Electric car company Tesla has long been an investor favorite and one of the biggest winners on Wall Street, and just 15 months ago it was valued at more than $1,000 billion. The share price has collapsed over the past year, and last year the stock fell 65 percent to a market value of less than $400 billion.
Last weekend, Tesla announced that it would lower prices in an effort to increase sales. This led to several major banks lowering their price target, with, for example, Wells Fargo lowering its price target from $230 to $130.
alternatives in China
Deutsche Bank points out that the Chinese company Nio is the best choice in the electric vehicle sector.
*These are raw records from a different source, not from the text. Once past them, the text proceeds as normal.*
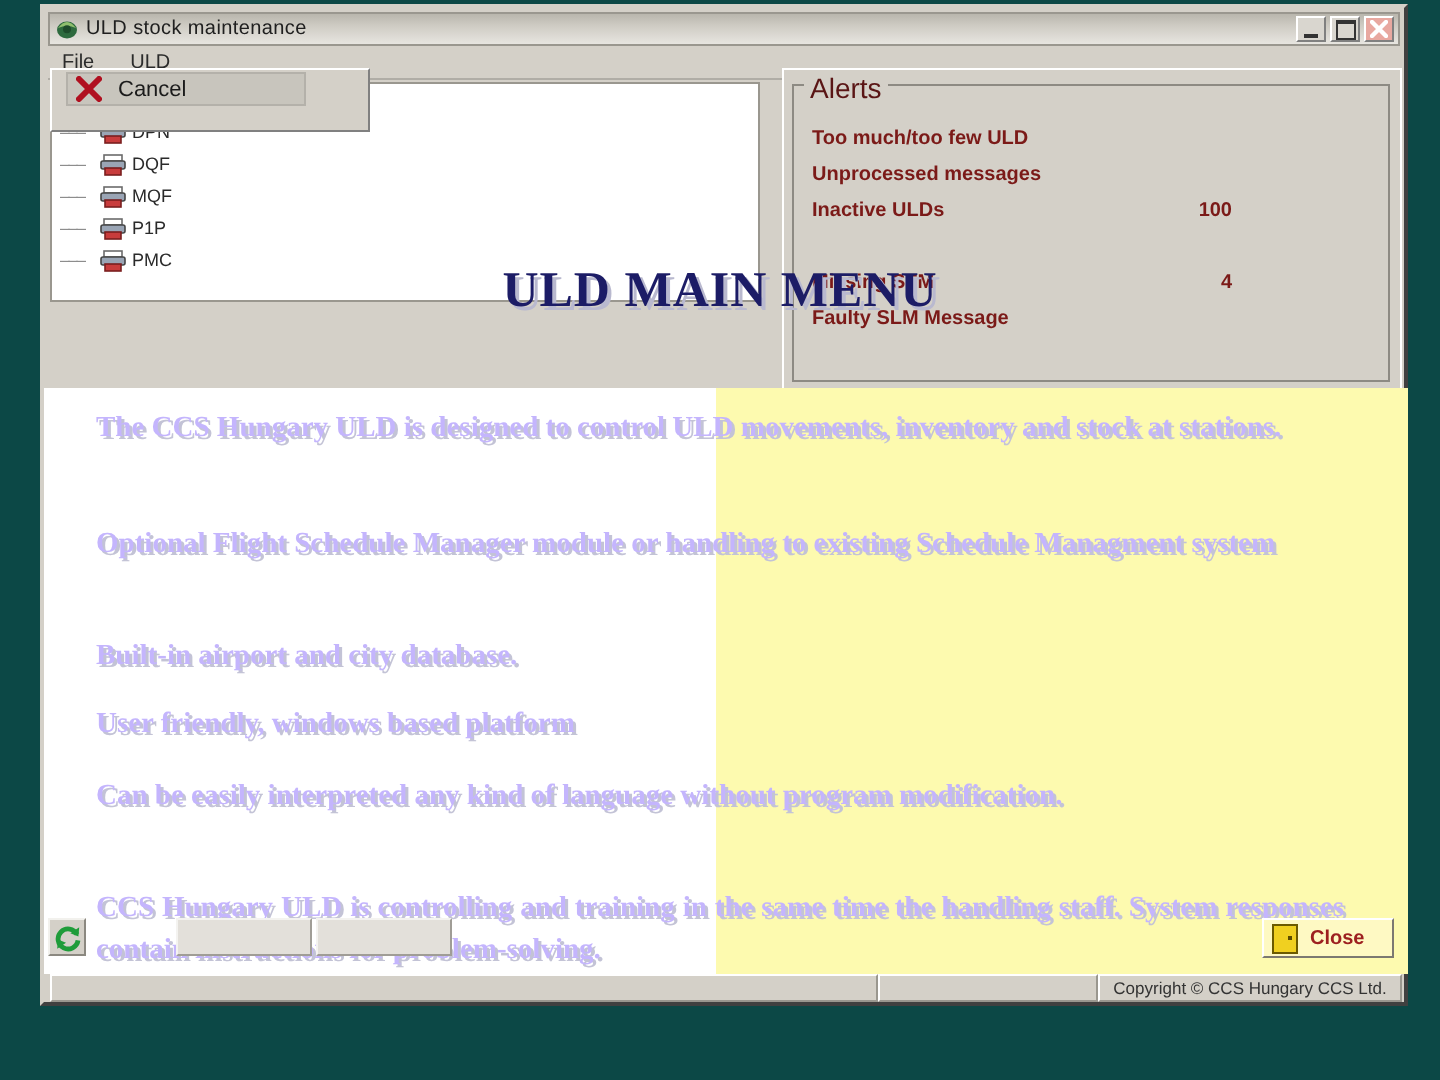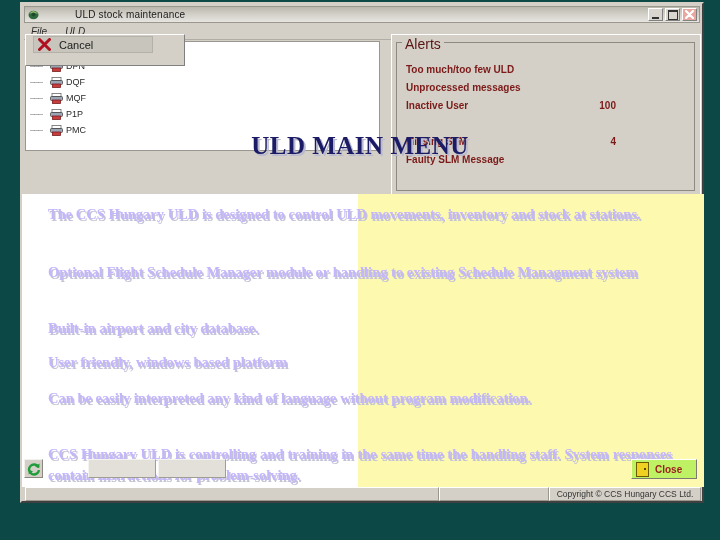--- a/index.html
+++ b/index.html
@@ -42,21 +42,20 @@
     position: absolute;
     left: 2px; top: 2px;
     width: 676px;
     height: 17px;
     background: linear-gradient(to bottom, #b9b6ad 0%, #cfccc4 40%, #e7e5e0 100%);
     border: 1px solid #9a978f;
     box-sizing: border-box;
     display: flex;
     align-items: center;
     padding-left: 2px;
-    gap: 32px;
   }
   #title-icon {
     width: 13px; height: 13px;
     margin-right: 3px;
     position: relative;
     flex: 0 0 auto;
   }
   #title-text {
     font-size: 10px;
     color: #202020;
@@ -109,21 +108,20 @@
     box-sizing: border-box;
     display: flex;
     align-items: center;
     padding-left: 4px;
     gap: 12px;
   }
   .menu-item {
     font-size: 10px;
     color: #2b2b2b;
     padding: 0 3px;
-    font-style: italic;
   }
 
   
   #uld-tree {
     position: absolute;
     left: 3px; top: 37px;
     width: 355px; height: 110px;
     background: #ffffff;
     border: 1px solid #9a978f;
     box-sizing: border-box;
@@ -314,21 +312,21 @@
     box-sizing: border-box;
     display: flex; align-items: center; justify-content: center;
     font-size: 8px;
     color: #6d6a63;
     z-index: 4;
   }
   #close-btn {
     position: absolute;
     left: 631px; top: 459px;
     width: 66px; height: 20px;
-    background: #bef264;
+    background: #fef9c3;
     border: 1px solid #ffffff;
     border-right-color: #7c7971;
     border-bottom-color: #7c7971;
     box-sizing: border-box;
     display: flex; align-items: center;
     padding-left: 4px;
     z-index: 5;
   }
   #door-icon {
     width: 11px; height: 13px;
@@ -496,21 +494,21 @@
     <div id="alerts-legend">Alerts</div>
     <div class="alert-row" style="top:26px;">
       <span class="alert-name">Too much/too few ULD</span>
       <span class="alert-val"></span>
     </div>
     <div class="alert-row" style="top:44px;">
       <span class="alert-name">Unprocessed messages</span>
       <span class="alert-val"></span>
     </div>
     <div class="alert-row" style="top:62px;">
-      <span class="alert-name">Inactive User</span>
+      <span class="alert-name">Inactive ULDs</span>
       <span class="alert-val">100</span>
     </div>
     <div class="alert-row" style="top:98px;">
       <span class="alert-name">Missing SFM</span>
       <span class="alert-val">4</span>
     </div>
     <div class="alert-row" style="top:116px;">
       <span class="alert-name">Faulty SLM Message</span>
       <span class="alert-val"></span>
     </div>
We think Nio is very attractive. They note that the company has a strong business profile, and they believe the company will see significant volume growth in 2023, the bank wrote to CNBC. The stock closed on Friday at $11.8, down 60 percent from last year.
Moreover, the big bank believes that BYD is a good candidate for acquisition, and among others, Warren Buffett’s Berkshire Hathaway owns a stake.
For his part, hedge fund manager David Neuhauser believes Volkswagen is a good buy in 2023.
– In terms of volume, I think Volkswagen will be the winner this year. Despite the fact that Tesla is in a strong financial position, Volkswagen is making much better margins, and I think this stock will be a winner, Neuhauser writes.